Stored entries:
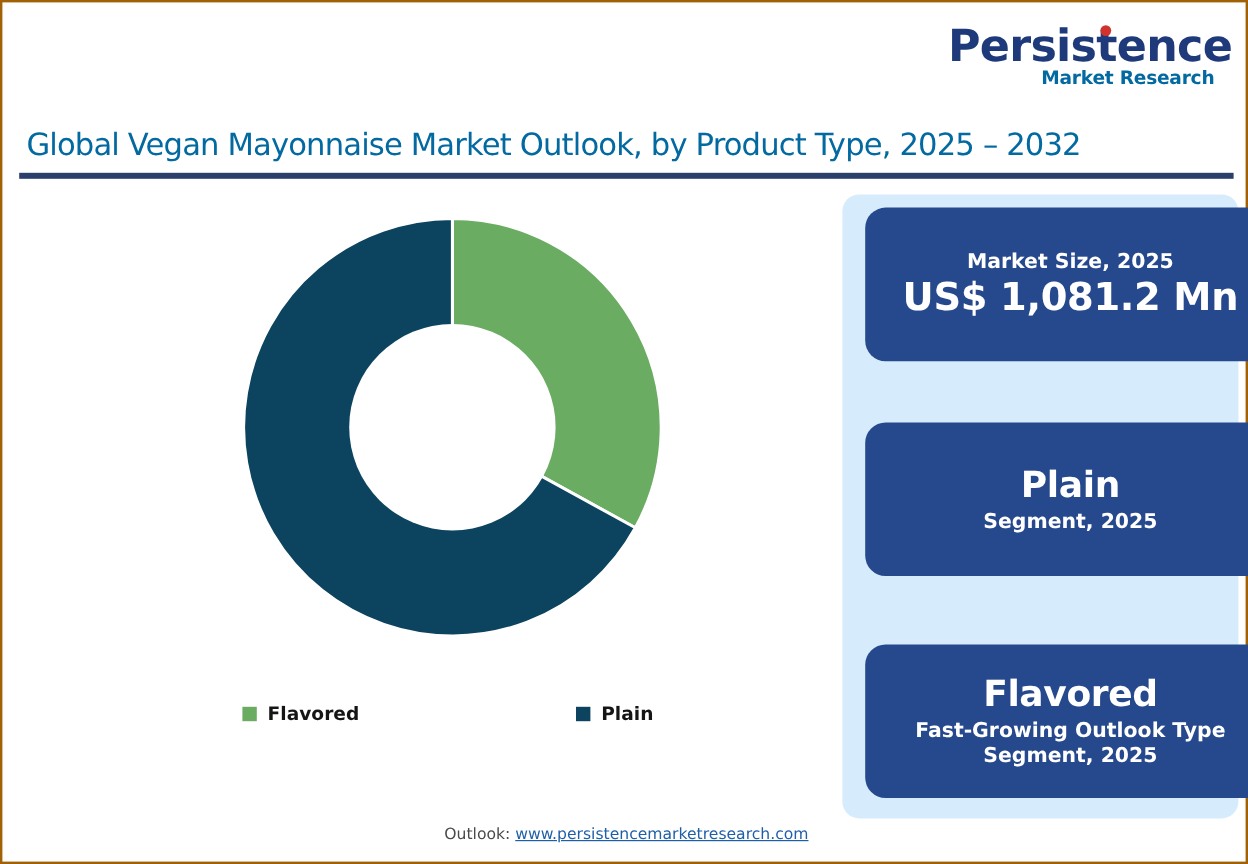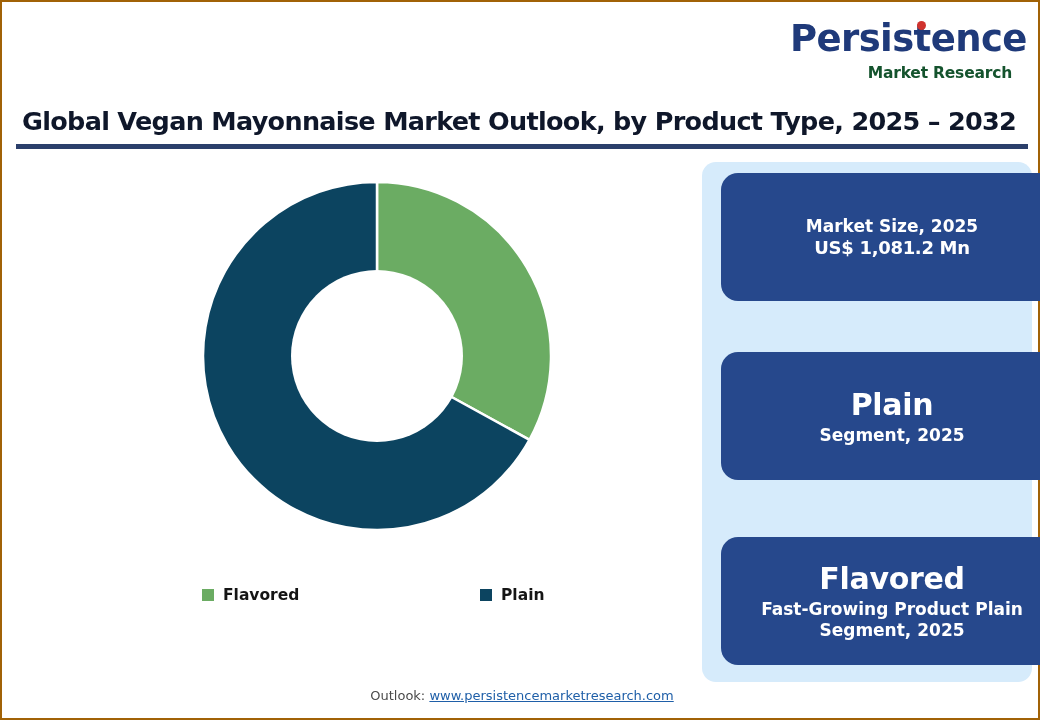--- a/index.html
+++ b/index.html
@@ -42,12 +42,12 @@
   }
   #logo .brand-sub {
     display: block;
-    margin-top: 9px;
+    margin-top: 1px;
     font-family: "DejaVu Sans", sans-serif;
     font-size: 15.5px;
     font-weight: bold;
     letter-spacing: -0.2px;
-    color: #14532d;
+    color: #0369a1;
     white-space: nowrap;
   }
   #logo .dot-i {

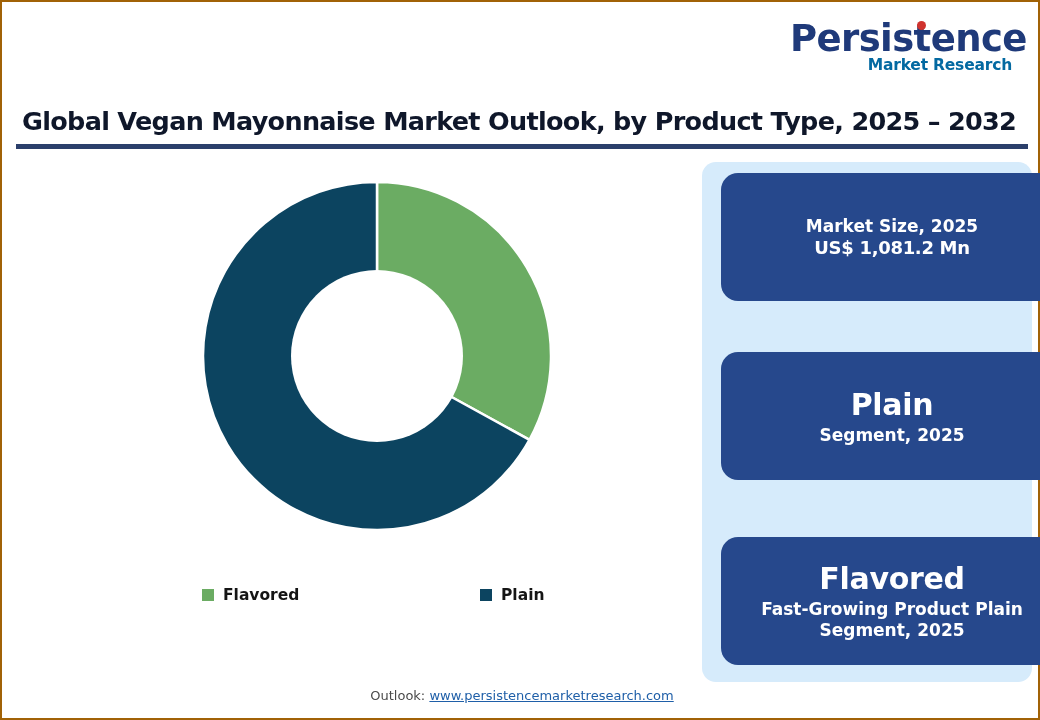--- a/index.html
+++ b/index.html
@@ -68,8 +68,8 @@
     width: 1000px;
     font-family: "DejaVu Sans", sans-serif;
     font-size: 25.5px;
-    font-weight: bold;
-    color: #0f172a;
+    font-weight: normal;
+    color: #0369a1;
     letter-spacing: -0.7px;
     white-space: nowrap;
   }

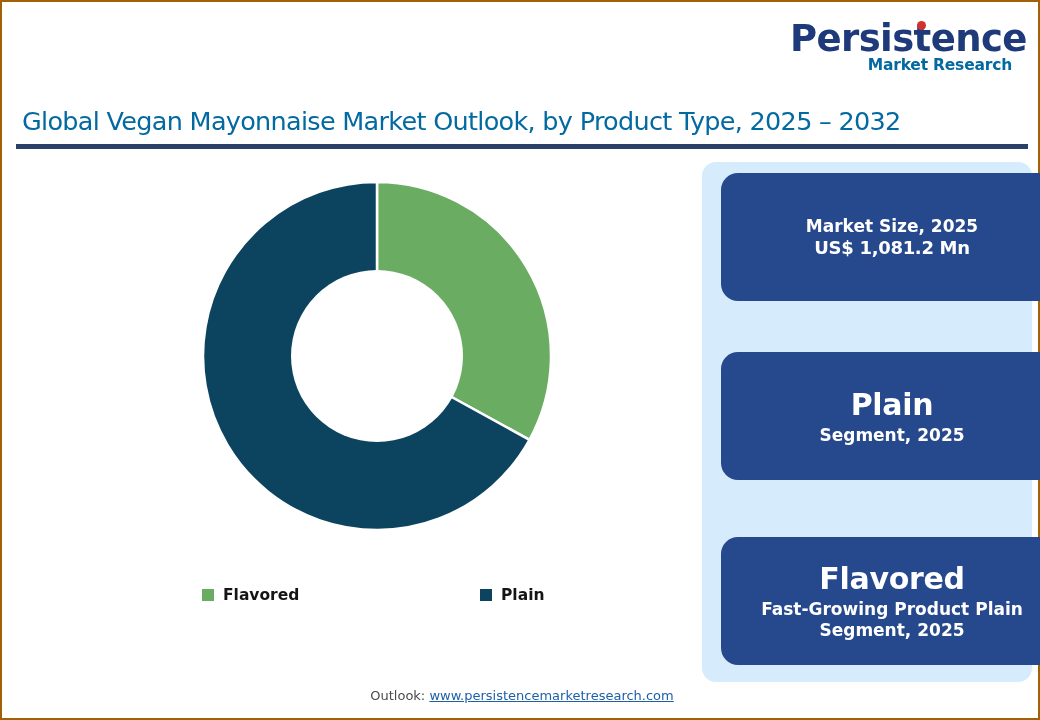--- a/index.html
+++ b/index.html
@@ -162,7 +162,7 @@
   }
   .card-value-lg {
     font-family: "DejaVu Sans", sans-serif;
-    font-size: 18px;
+    font-size: 32px;
     font-weight: bold;
     letter-spacing: -0.3px;
     margin-top: 0;

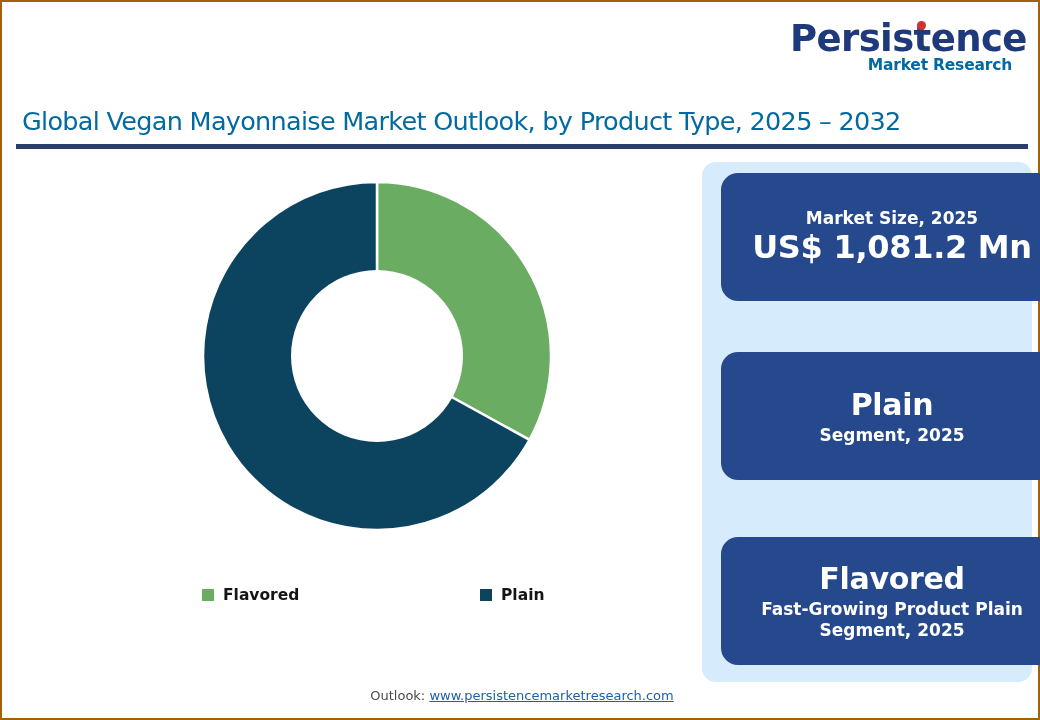--- a/index.html
+++ b/index.html
@@ -241,7 +241,7 @@
 
     <div class="stat-card" id="card-fastgrowing">
       <div class="card-headline">Flavored</div>
-      <div class="card-caption">Fast-Growing Product Plain</div>
+      <div class="card-caption">Fast-Growing Outlook Type</div>
       <div class="card-caption">Segment, 2025</div>
     </div>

INSTRUCTIONS FOR THE TASK: Every line in the data above that contains the word "spacing" should be copied.

RESPONSE FOR THIS EXERCISE:
     letter-spacing: -0.2px;
     letter-spacing: -0.7px;
     letter-spacing: -0.3px;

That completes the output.